- The task -
Your answer should be every line of the records that contains the word "gueils", copied as it stands.

[Excerpts from a dataset]
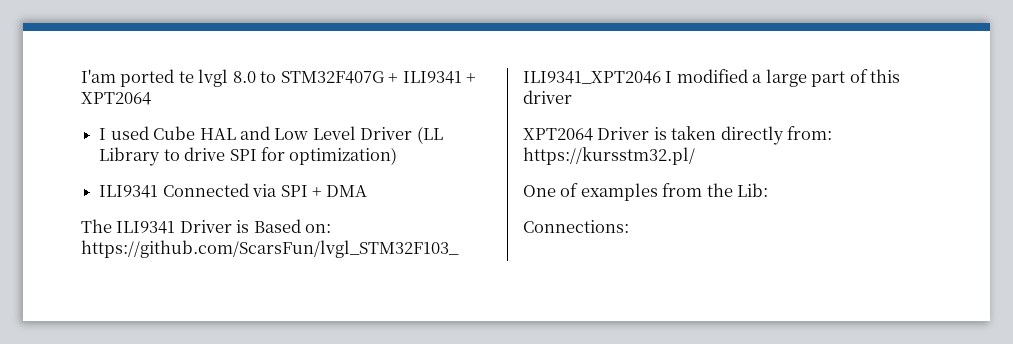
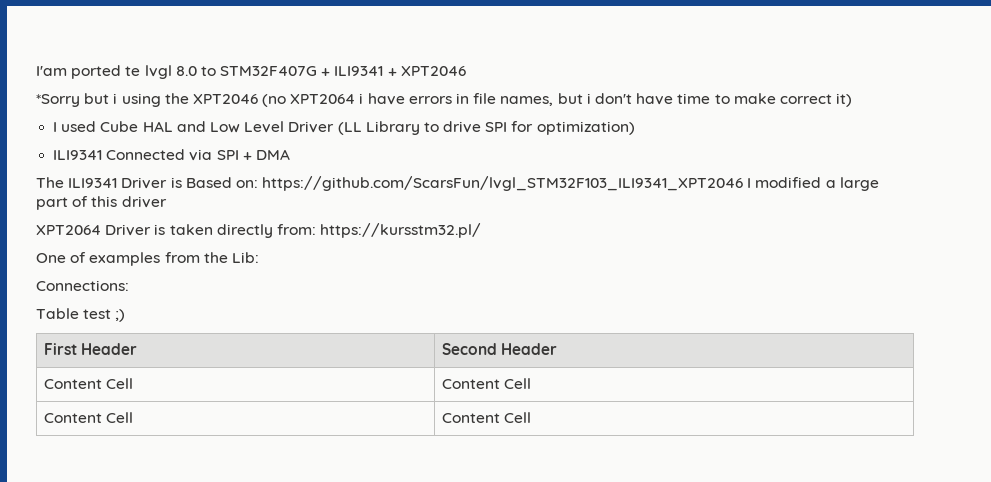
[81,92,151,105] XPT2064 -> [400,66,466,76] [36,93,853,107] XPT2046 // *Sorry but i using the XPT2046 (no XPT2064 i have errors in file names, but i don't have time to make correct it)
(629, 226) none -> [36,308,126,322] [43,343,137,355] [441,343,557,355] [43,378,133,389] [441,378,531,389] [43,412,133,423] [441,412,531,423] // Table test ;) // First Header | Second Header // Content Cell | Content Cell // Content Cell | Content Cell

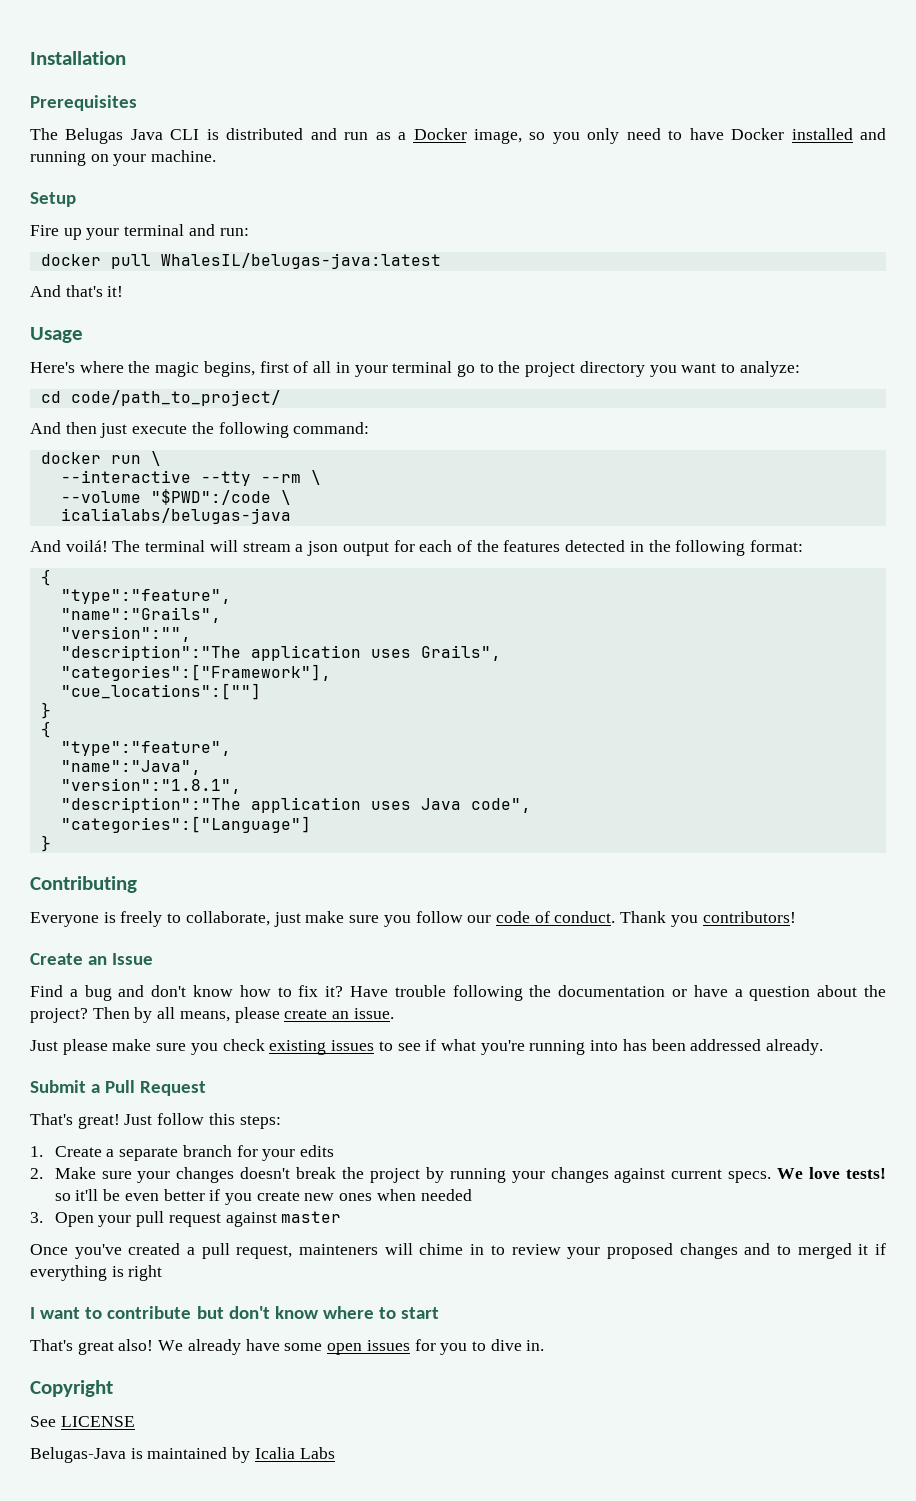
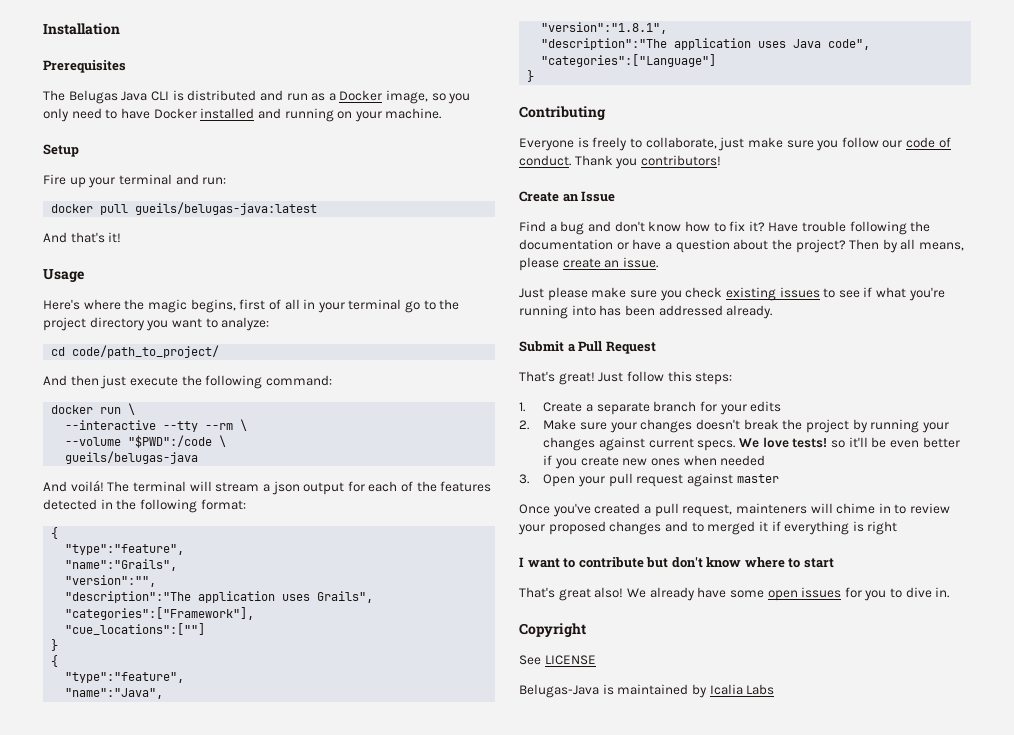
[160,253,441,269] WhalesIL/belugas-java:latest -> [135,202,318,215] gueils/belugas-java:latest
[60,508,291,524] icalialabs/belugas-java -> [65,451,199,464] gueils/belugas-java

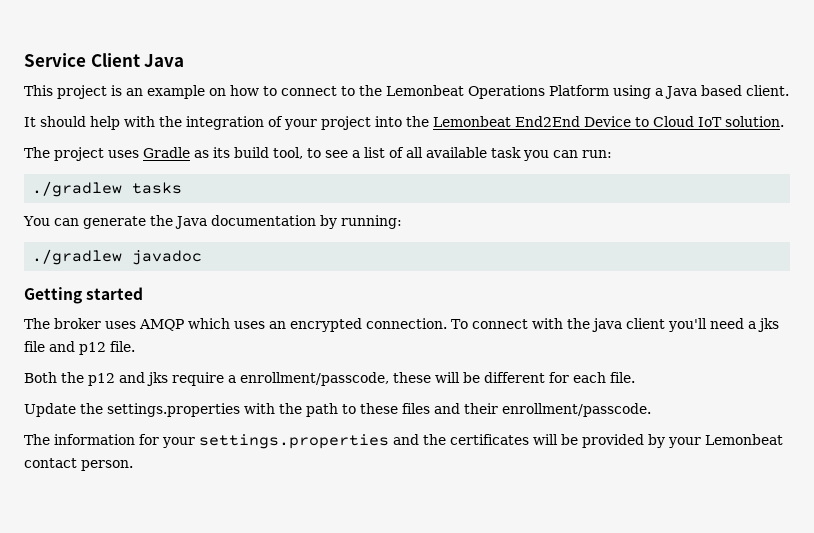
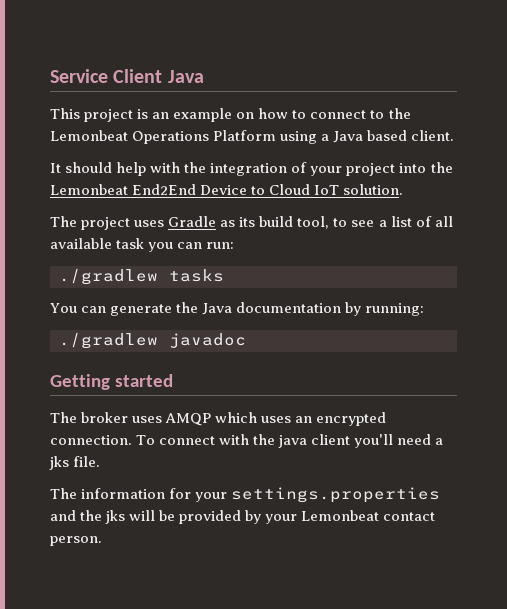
[24,341,135,355] [24,372,635,386] [24,403,651,417] file and p12 file. // Both the p12 and jks require a enrollment/passcode, these will be different for each file. // Update the settings.properties with the path to these files and their enrollment/passcode. -> [73,456,101,467] file.
[450,434,529,445] certificates -> [105,510,126,524] jks

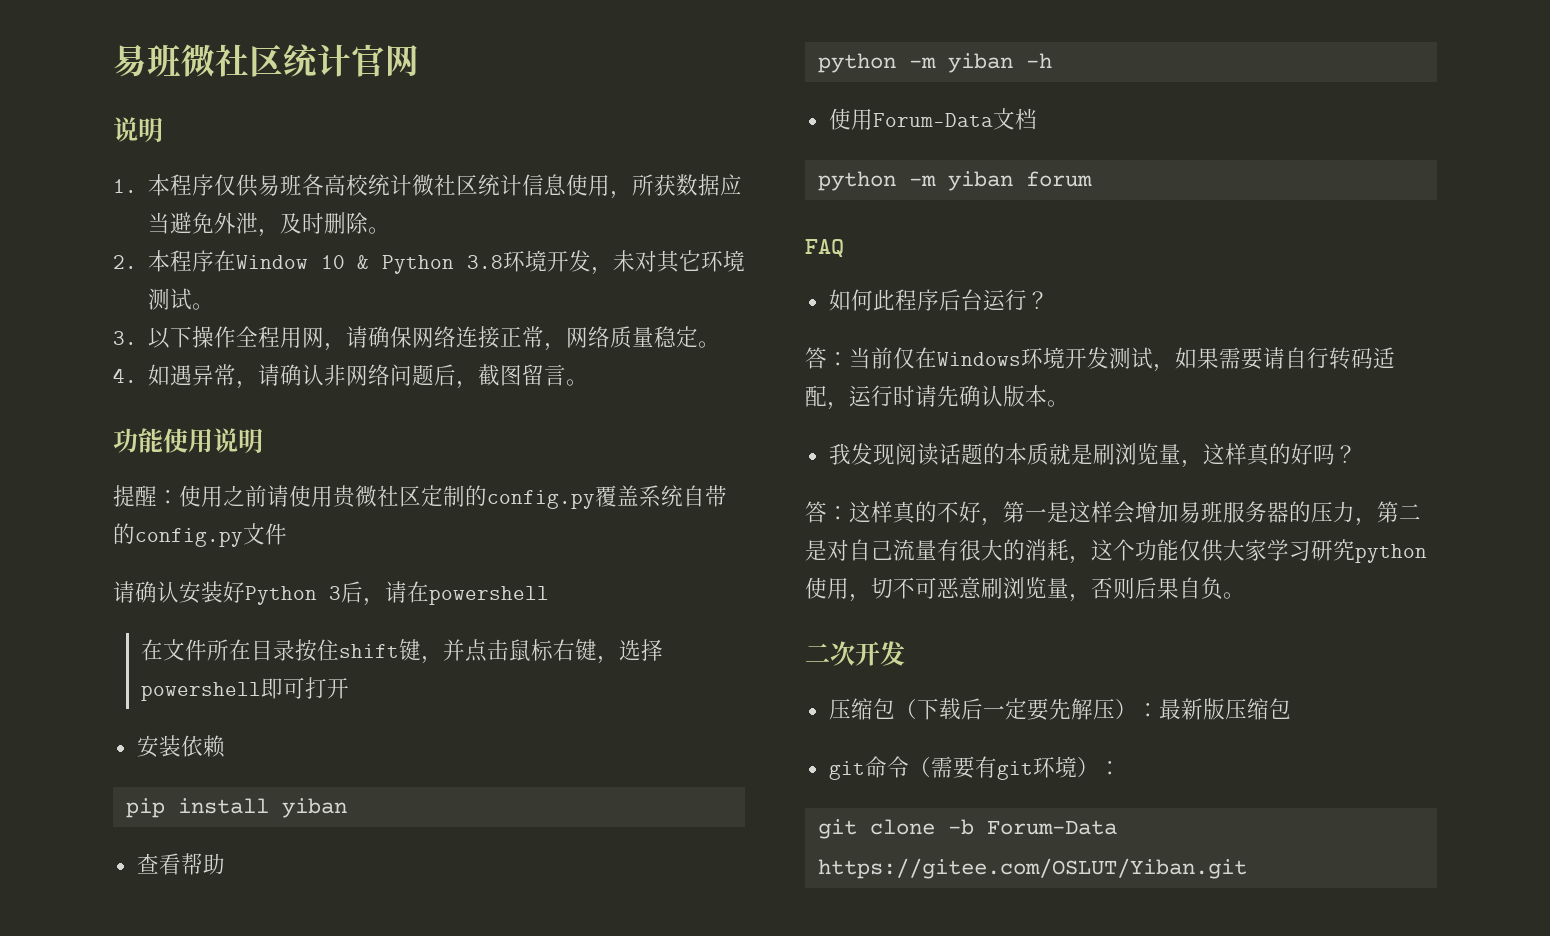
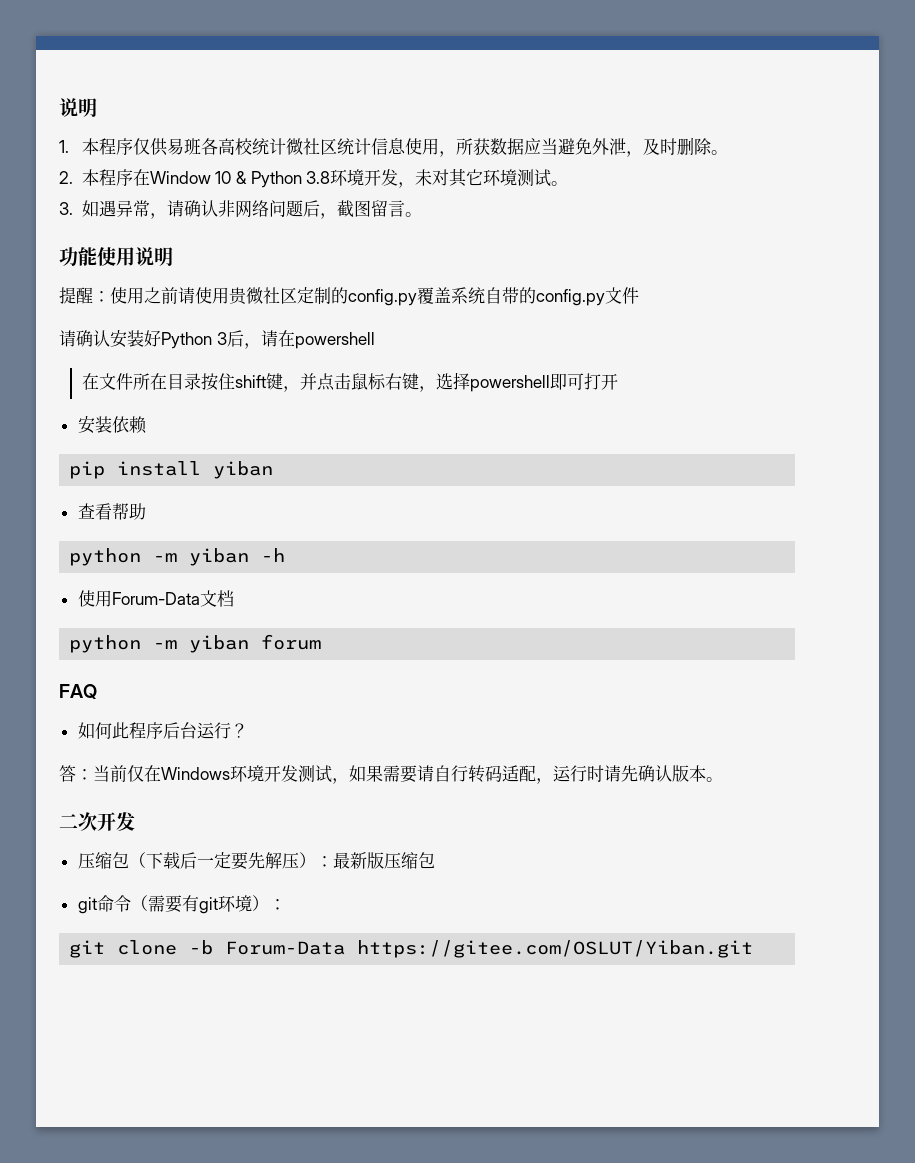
[113,44,419,77] 易班微社区统计官网 // -> (59, 107) none
[147,326,720,351] [113,368,137,383] 以下操作全程用网，请确保网络连接正常，网络质量稳定。 // 4. -> (73, 208) none
[828,443,1357,468] [805,501,1421,526] [805,539,1427,564] [805,577,1245,602] // 我发现阅读话题的本质就是刷浏览量，这样真的好吗？ // 答：这样真的不好，第一是这样会增加易班服务器的压力，第二是对自己流量有很大的消耗，这个功能仅供大家学习研究python使用，切不可恶意刷浏览量，否则后果自负。 -> (723, 779) none

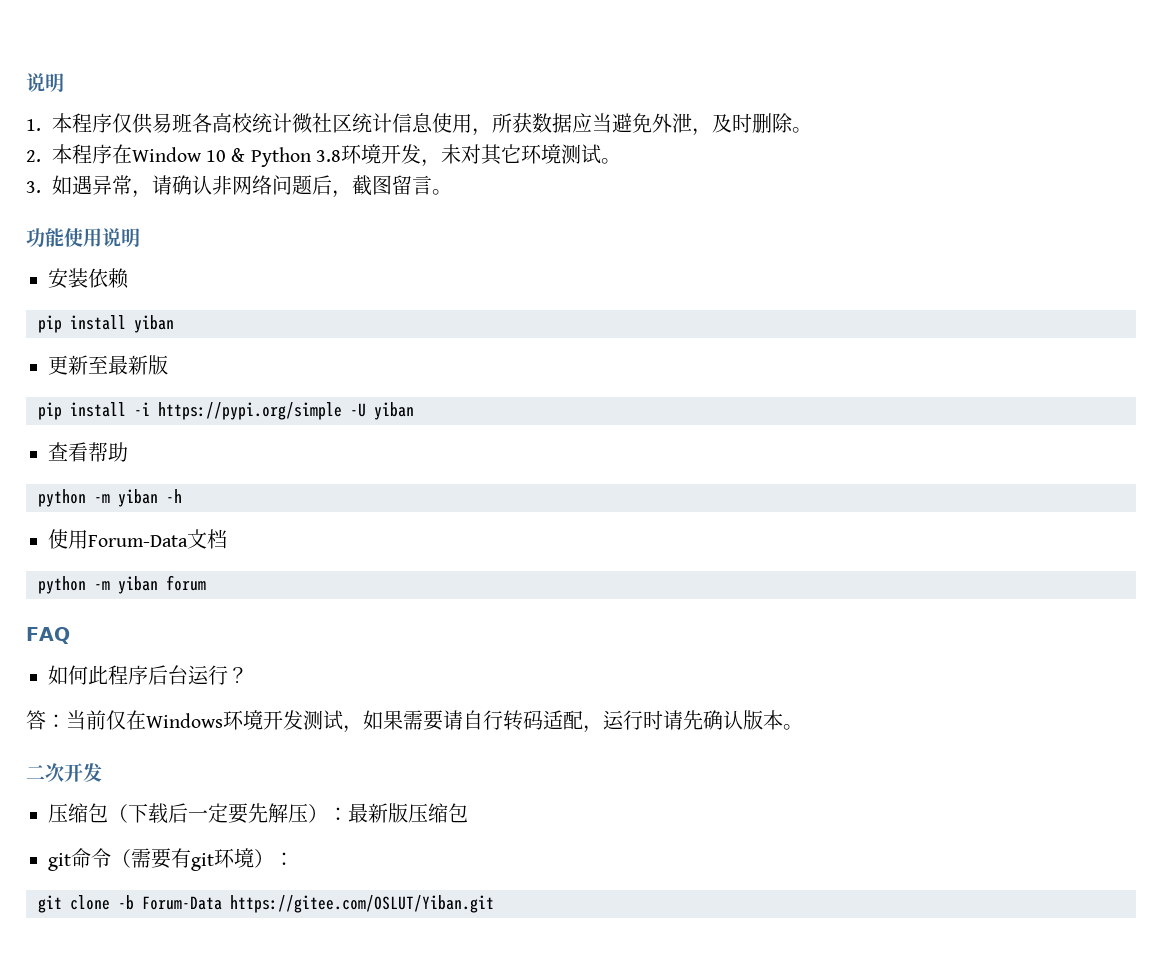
[59,287,639,306] [59,330,375,349] [81,372,618,392] // 提醒：使用之前请使用贵微社区定制的config.py覆盖系统自带的config.py文件 // 请确认安装好Python 3后，请在powershell // 在文件所在目录按住shift键，并点击鼠标右键，选择powershell即可打开 -> (140, 237) none
(274, 470) none -> [48,355,168,375] [38,402,414,420] // 更新至最新版 // pip install -i https://pypi.org/simple -U yiban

- Output -
[160,253,441,269] WhalesIL/belugas-java:latest -> [135,202,318,215] gueils/belugas-java:latest
[60,508,291,524] icalialabs/belugas-java -> [65,451,199,464] gueils/belugas-java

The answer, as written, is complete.